Thursday, April 14, 2005

Viral Pandemic

Professor Maria Zambon, head of the Health Protection Agency's Influenza Laboratory, is quoted in the Guardian (April 14th, 2005) as follows:

It is not in the interests of a virus to kill all of its hosts, so a virus is unlikely to wipe out the human race.

I think this reasoning is unsound.

Firstly, the argument is based on the supposition that a virus mutation that destroyed the human race would destroy itself as well. But this would be true only if the virus only affected humans. But we already know that many of the viruses most dangerous to humans have jumped from other species, such as birds. So exterminating the human race would not necessarily represent a failure for such a virus, because there may be lots of other species to infect. (And some of these other species may thrive better in the absence of humans, such as rats or insects.)

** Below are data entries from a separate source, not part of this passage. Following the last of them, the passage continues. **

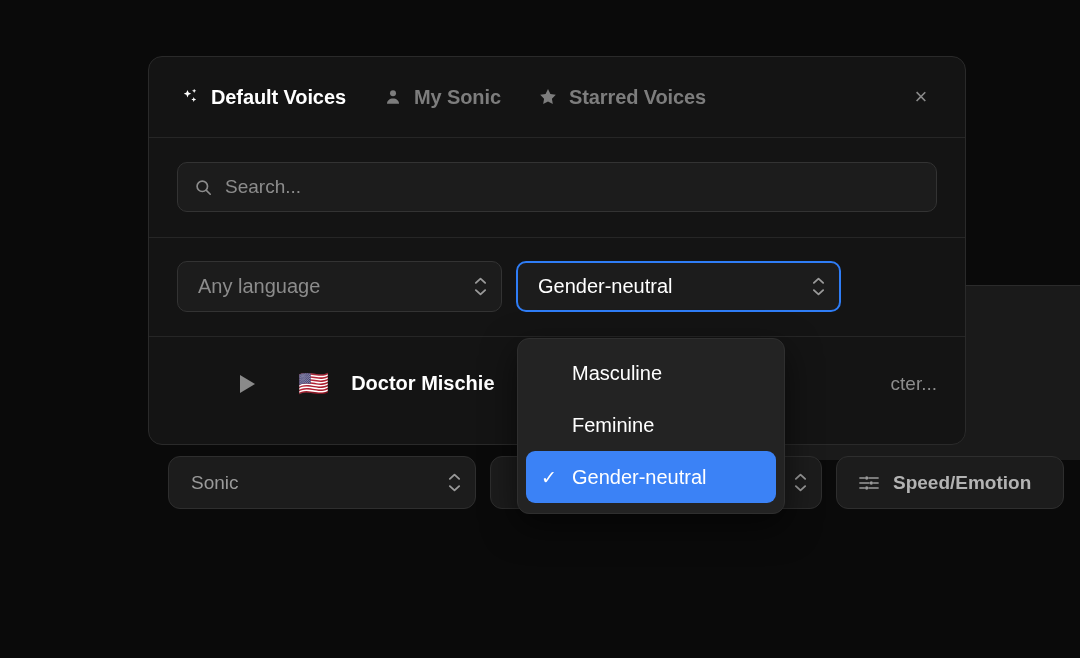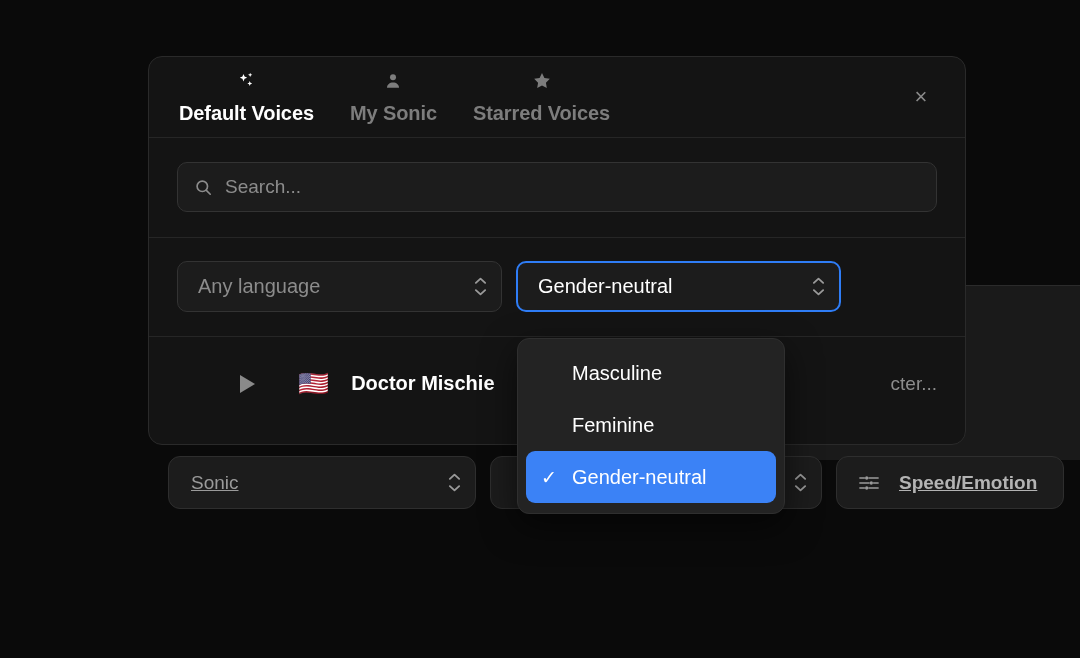--- a/index.html
+++ b/index.html
@@ -50,21 +50,20 @@
     position: relative;
   }
 
   .tab {
     display: flex;
     align-items: center;
     gap: 10px;
     margin-right: 36px;
     cursor: pointer;
     user-select: none;
-    flex-direction: column;
   }
 
   .tab-label {
     font-size: 20px;
     font-weight: bold;
     color: #7d7d7d;
     letter-spacing: -0.1px;
   }
 
   .tab.active .tab-label { color: #ffffff; }
@@ -262,25 +261,25 @@
   }
 
   .pill.voice-pill {
     width: 332px;
     justify-content: space-between;
     padding: 0 14px 0 22px;
   }
 
   .pill.speed {
     width: 228px;
-    gap: 20px;
+    gap: 14px;
     padding: 0 22px;
   }
 
-  .pill-label { font-size: 19px; color: #9a9a9a; text-decoration: underline; }
+  .pill-label { font-size: 19px; color: #9a9a9a; }
   .pill.speed .pill-label { font-size: 19px; color: #b3b3b3; font-weight: bold; }
 
   .sliders-icon { color: #9a9a9a; display: flex; align-items: center; }
 </style>
 </head>
 <body>
 
 <div class="bg-panel"></div>
 
 <div class="modal">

Secondly, the argument is based on the supposition that a virus mutation is not going to destroy itself. Of course, successful mutations don't do this - but surely one lesson of evolution is that successful mutations are hugely outnumbered by unsuccessful mutations. A mutation can generally be regarded as an evolutionary experiment: the survival of the fit equates to the non-survival of the unfit. A virus mutation that destroyed the human race might be regarded as a pretty unsuccessful virus, but that doesn't give us any less reason to fear such a virus.

Of course, a virus that killed its hosts too quickly (such as SARS) might fail to spread effectively through the population. A slow-acting virus (such as AIDS) may be more dangerous in the long run. It is perfectly possible that the human race could be exterminated by AIDS within a century or so.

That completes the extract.